TikTok Security Officer Touts New Oversight Framework as Congress Pushes for Ban
The “Project Texas” initiative ensures that all of TikTok’s U.S. data security operations are overseen by independent parties.
Em McPhie
WASHINGTON, March 7, 2023 — As lawmakers grow increasingly wary of TikTok’s risks to national security, the company is developing a complex framework with significant government and third-party oversight in a bid to continue its United States operations.
“It’s going to be an unprecedented amount of transparency,” said Will Farrell, interim security officer at TikTok, in a keynote address at State of the Net on Monday.
Don’t miss the Big Tech & Speech Summit on Thursday, March 9 from 8:30 a.m. to 3:30 p.m. Broadband Breakfast is making a webinar of the summit available. Registrants and webinar participants receive two months’ complimentary membership in the Broadband Breakfast Club.
TikTok’s efforts to win U.S. government approval come in the face of growing Congressional hostility toward the platform. Sens. Mark Warner, D-Va., and John Thune, R-S.D., on Tuesday unveiled a bill aimed at giving President Joe Biden the ability to impose a complete ban of the app.
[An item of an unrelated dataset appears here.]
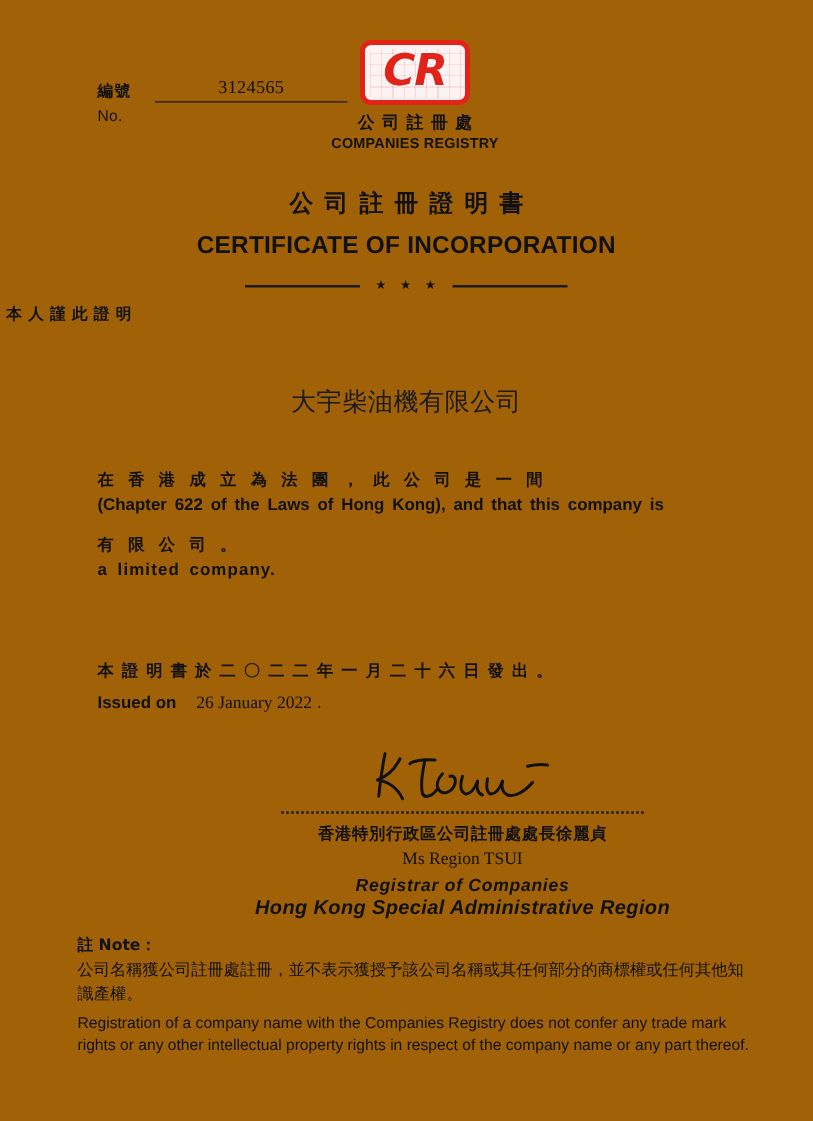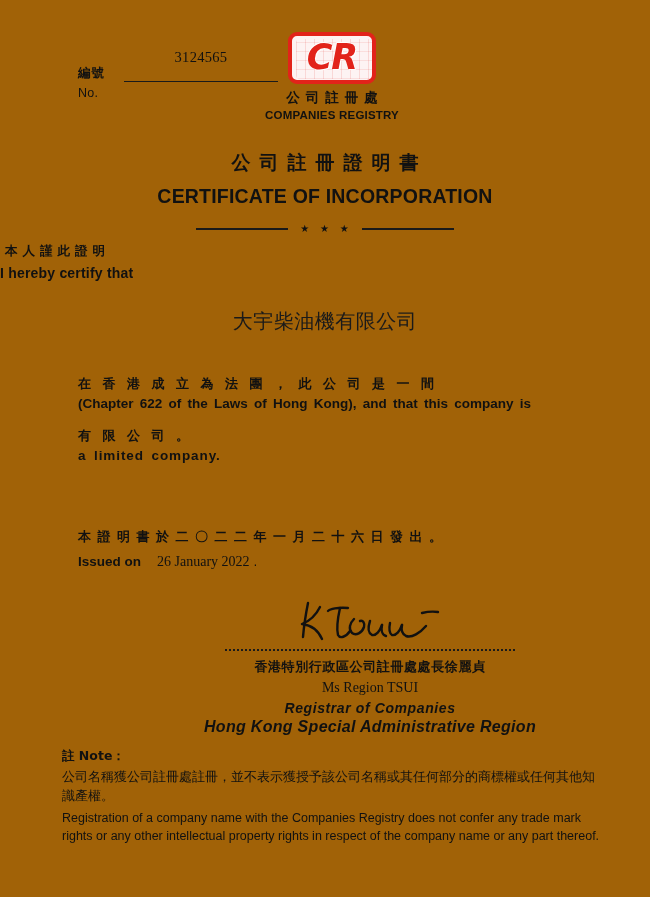"3124565" .refno-value-wrap { padding-bottom: 15px -> 2px }
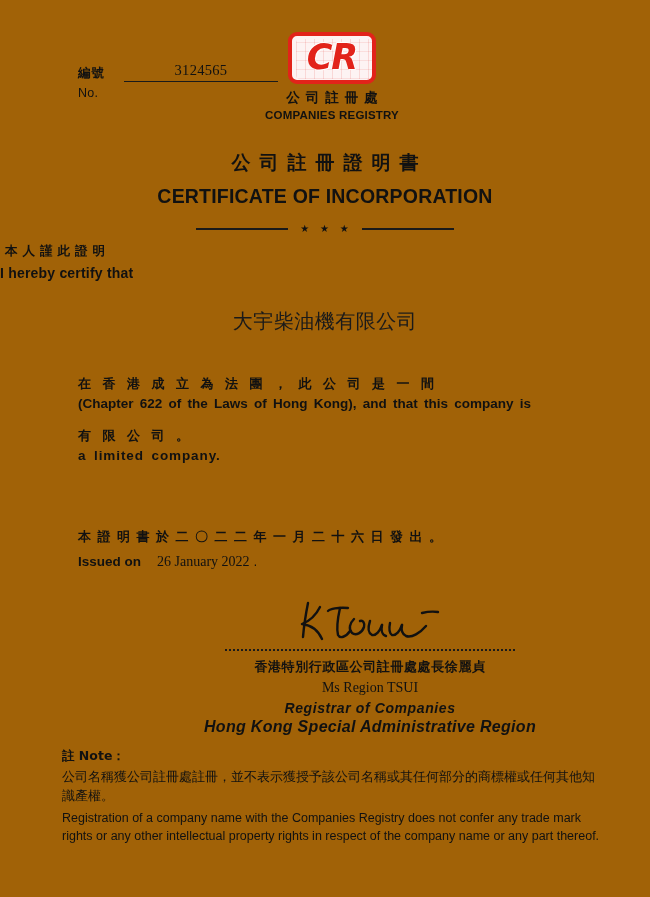"I hereby certify that" div.certify-en { html: <div>I hereby certify that</div> -> none }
Farrell claimed the new framework would be a comprehensive answer to widespread concerns of unauthorized access to data and Chinese state influence over content. “I can’t explain how hard and complex this is… We’ve been working on this for close to two years,” he said.
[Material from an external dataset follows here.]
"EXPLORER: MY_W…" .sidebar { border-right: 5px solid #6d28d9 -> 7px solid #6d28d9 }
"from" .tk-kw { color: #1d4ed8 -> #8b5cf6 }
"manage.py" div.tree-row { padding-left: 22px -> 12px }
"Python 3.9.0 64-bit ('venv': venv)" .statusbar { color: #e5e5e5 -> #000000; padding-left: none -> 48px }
TikTok’s U.S. data security initiative — internally named “Project Texas” — is largely a product of the company’s ongoing negotiations with the inter-agency Committee on Foreign Investment in the United States, which first opened an investigation into TikTok’s national security risks in 2019.
‘Project Texas’ will emphasize third-party oversight
The initiative’s title references its partnership with Austin-based software company Oracle, which will house U.S. user data and review TikTok source code.
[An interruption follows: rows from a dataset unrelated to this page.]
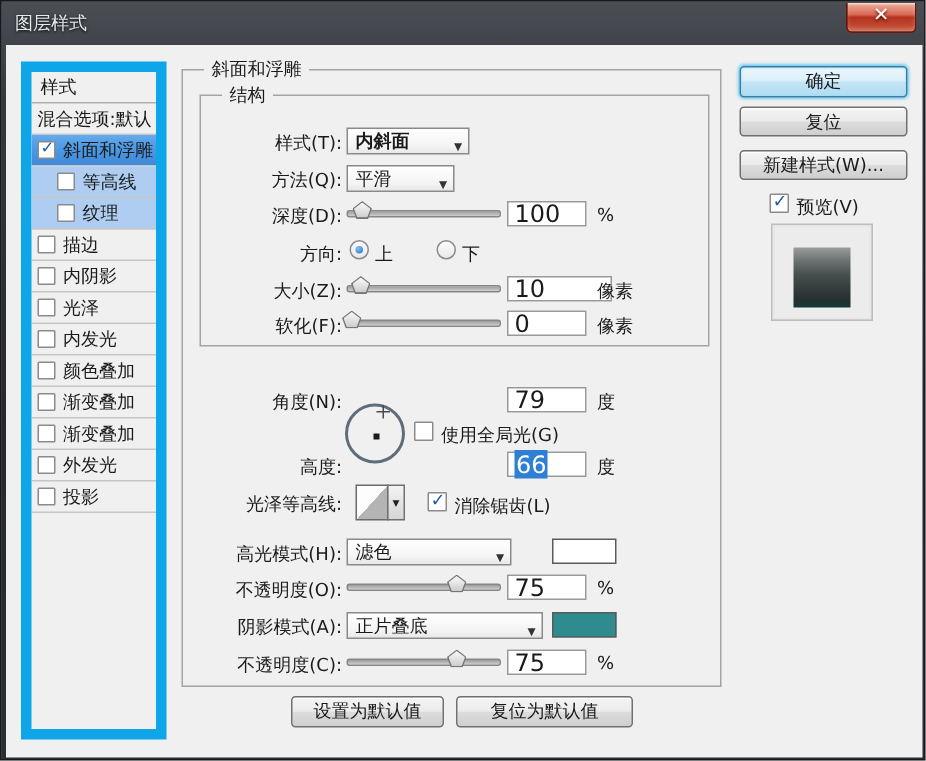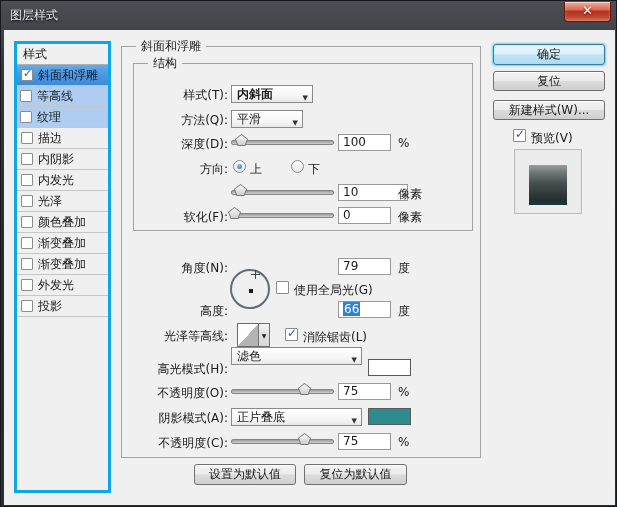"样式" .sidebar { border: 3px solid #0ea5e9 -> 7px solid #0ea5e9 }
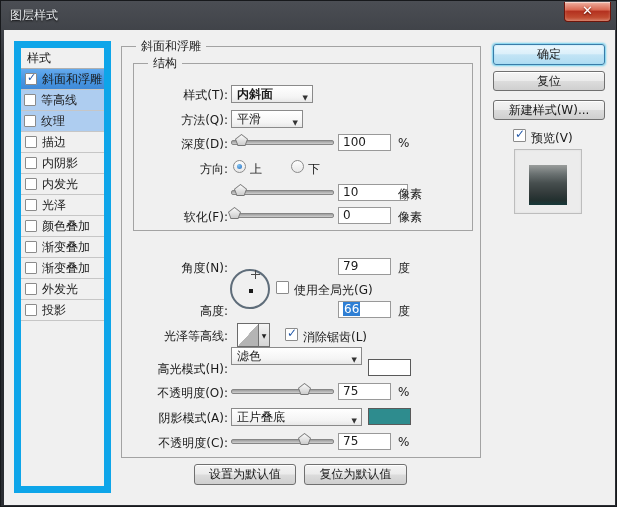"混合选项:默认" div.sb-item { html: none -> <div> <span>混合选项:默认</span> </div> }
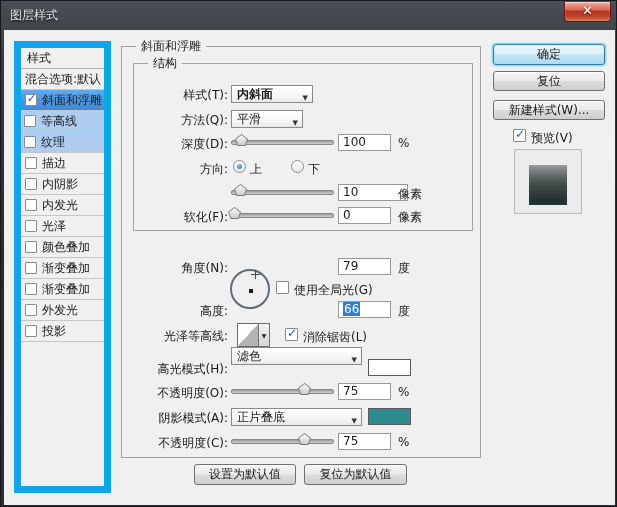"等高线" .sb-item.sub { padding-left: 3px -> 17px }
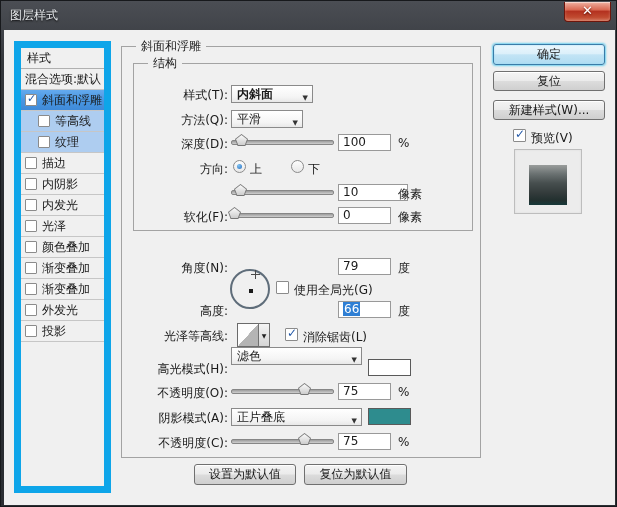"100" .input { font-size: 12px -> 16px }
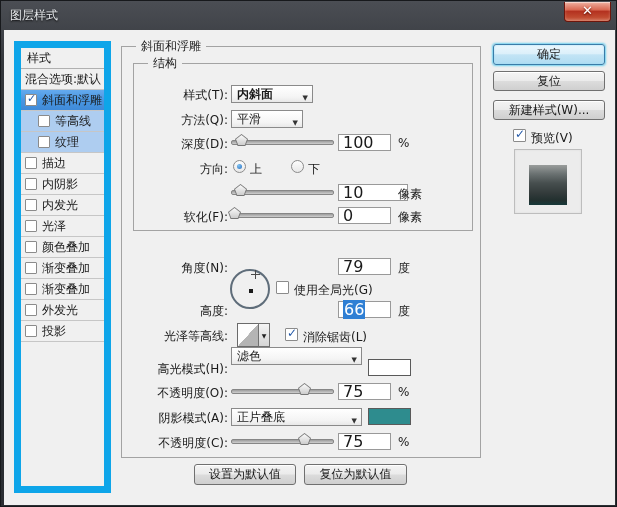"大小(Z):" div.lbl { html: none -> <div>大小(Z):</div> }
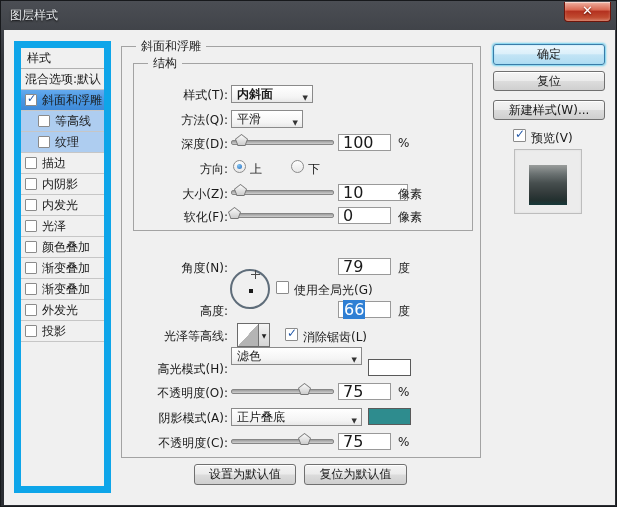"内发光" div.sb-item { order: before "光泽" -> after "光泽" }
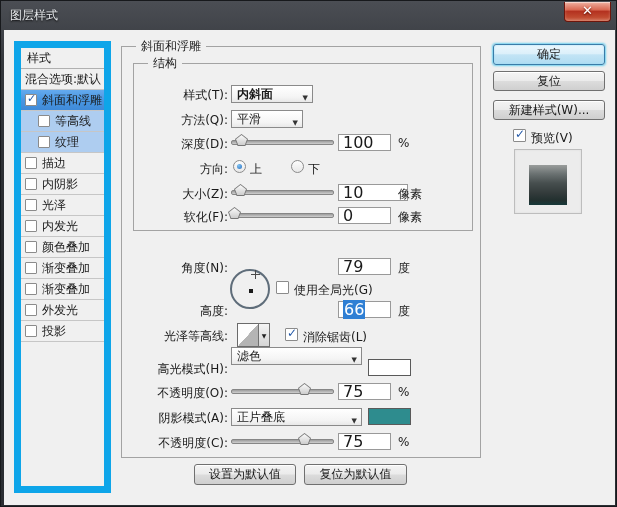"滤色" div.combo { top: 317px -> 329px; width: 131px -> 110px }
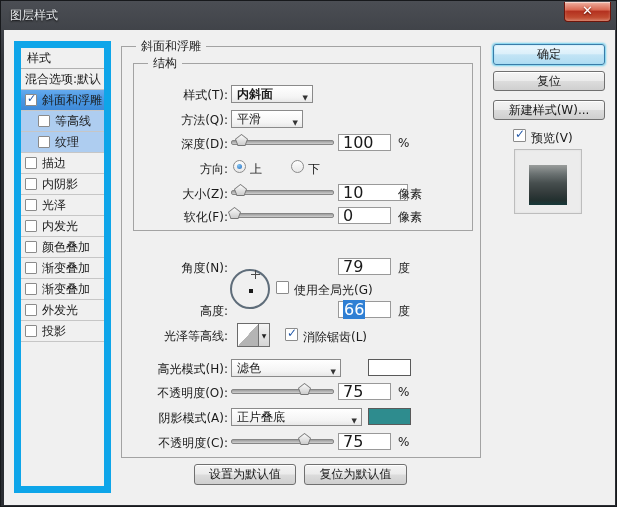"复位为默认值" div.btn { width: 103px -> 118px }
In June 2022, TikTok wrote in a letter to several senators that all U.S. user data was being being routed to Oracle by default and that the company would eventually “delete U.S. users’ protected data from our own systems and fully pivot to Oracle cloud servers located in the U.S.”
Another key component of Project Texas is a new subsidiary entity, TikTok U.S. Data Security, Inc., which will replicate many of TikTok’s existing processes for U.S. users with several additional layers of oversight. USDS will be governed by an independent board of directors, which in turn will report to CFIUS.
Including Oracle, USDS and CFIUS, Farrell said that “at least seven independent third parties” would be overseeing TikTok’s U.S. data security operations.
“We’re breaking new ground here — no one’s ever done anything like this before,” Farrell said. “Essentially what we’re doing is every single line of code… every single line of code has to be inspected by Oracle and another third-party source code inspector approved by the U.S. government.”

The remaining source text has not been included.